You think your home inkjet printer is causing you problems?
That’s nothing like the problems we all might have when peolple start printing assault rifles at home.
Defense Distributed, makers of the completely plastic pistol “Liberator,” and brain-child of crypto anarchist Cody Wilson, have taken us closer to that reality.
They have released the fighteningly titled Ghost Gunner. This allows people with a 3-D printer (available for sale at select home depots) to make the only part of an assault rifle you cannot readily purchase in the US: the “lower receiver.”
The ghost part of the name comes from the fact that the construction of these weapons is completely undetectable by the government due to its lack of a serial number, and also completely legal. The total cost of making the weapon comes out to about $1200, not much more expensive than buying a similar weapon through other legal channels.

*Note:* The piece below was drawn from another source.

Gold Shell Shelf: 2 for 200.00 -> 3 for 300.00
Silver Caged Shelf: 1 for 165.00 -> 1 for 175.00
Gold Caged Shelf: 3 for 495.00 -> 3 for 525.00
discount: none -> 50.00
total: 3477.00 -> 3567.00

With the vital lower receiver in your possession, you can use the printer (or buy the parts) to build the rest of the deadly assault weapon.

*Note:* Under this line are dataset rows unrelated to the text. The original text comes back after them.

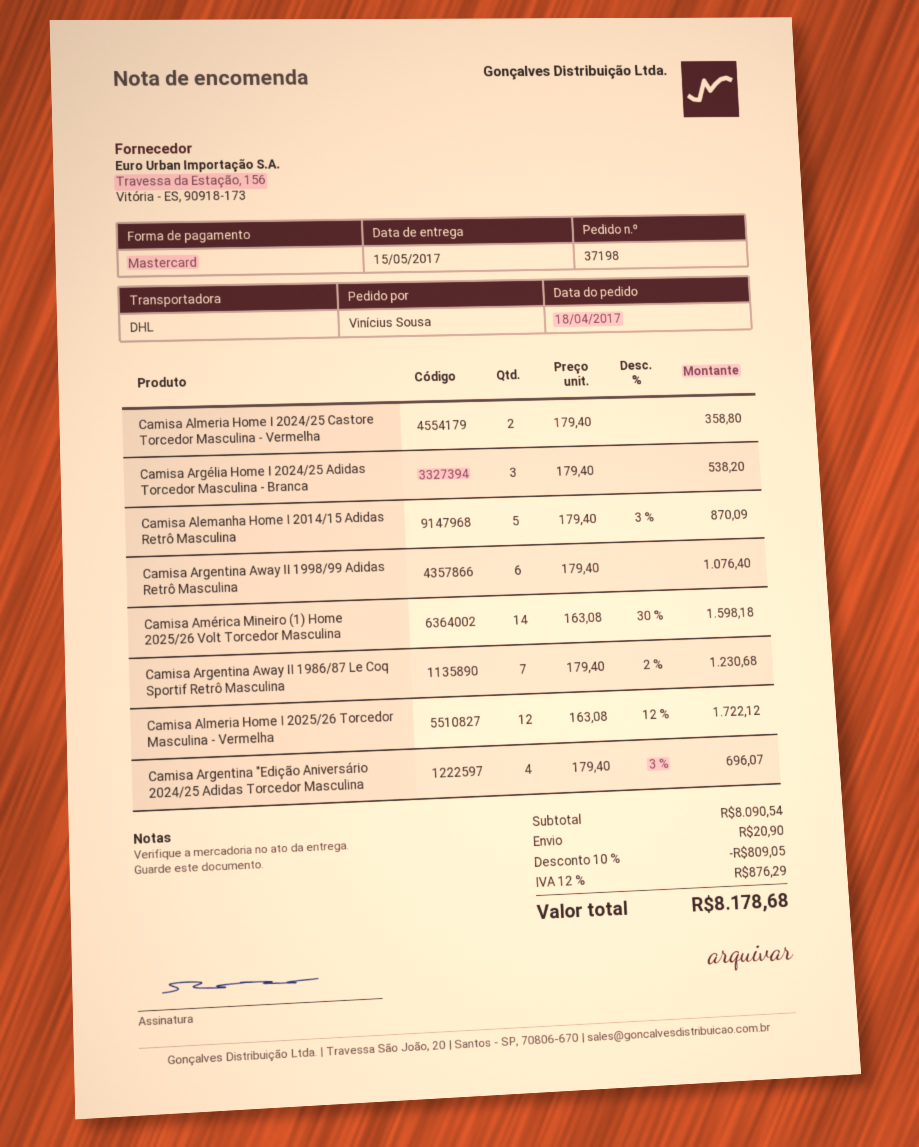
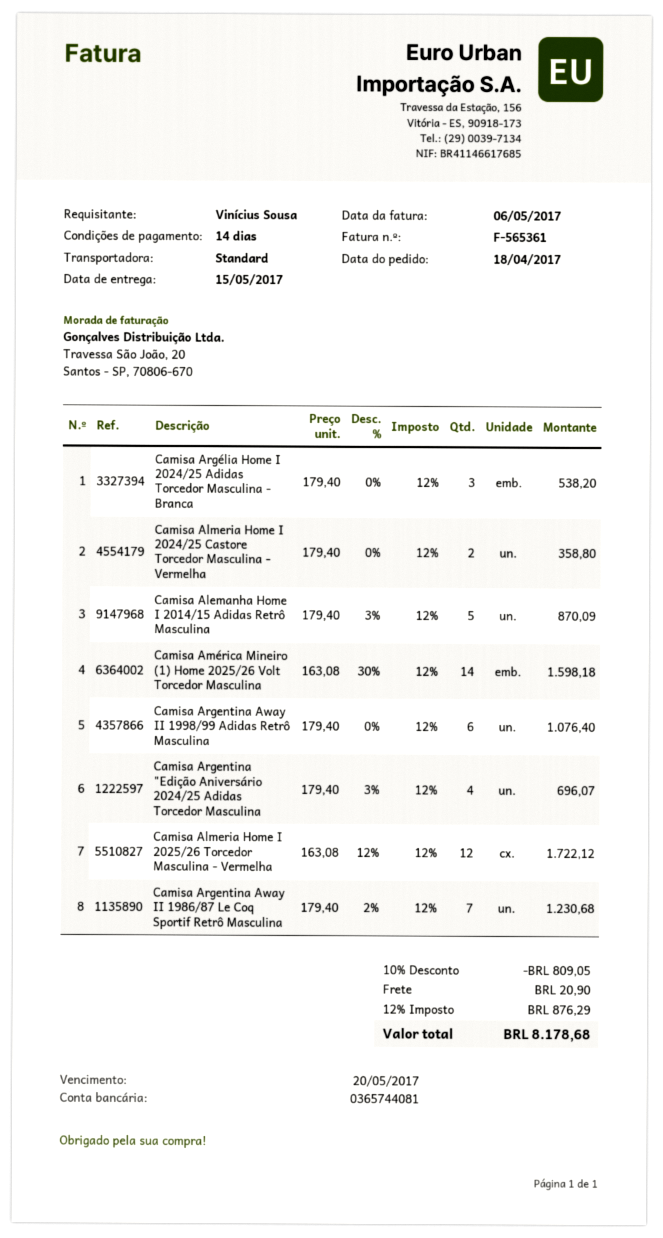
shipping method: DHL -> standard

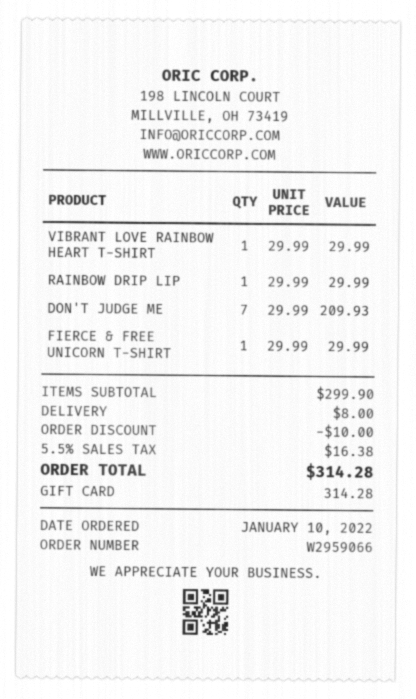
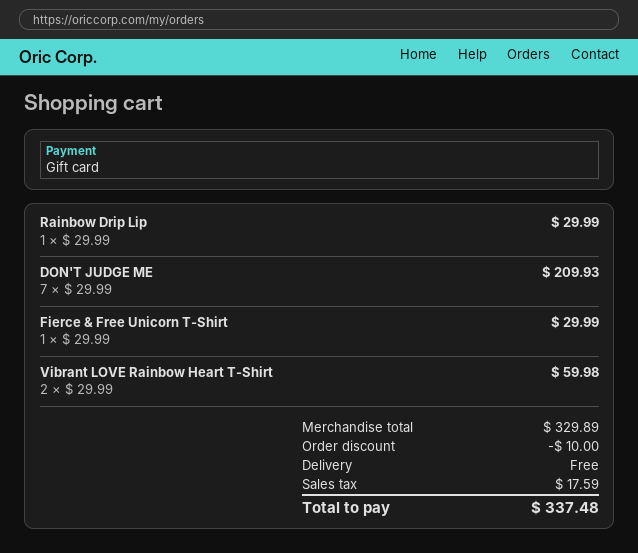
VIBRANT LOVE RAINBOW HEART T-SHIRT: 1 x 29.99 = 29.99 -> 2 x 29.99 = 59.98
subtotal: 299.90 -> 329.89
shipping: 8.00 -> 0.00
tax: 16.38 -> 17.59
total: 314.28 -> 337.48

Clearly, technology like this is of great concern to advocates of stricter gun control policies. As 3D printing technology proliferates it will become less expensive, and the number of people capable of cheaply constructing their own ‘ghost’ weapons will rise.
The problem is that the regulatory process in our country is too slow to adapt to the rapid advance of technology in areas like this. A point that Wilson is aiming to prove with his new advancement.
Should the government step in before this technology becomes more widely available or more deadly?
And can it accomplish that goal without stifling innovation in other important areas?
And we thought our inkjet printers were a source of headaches.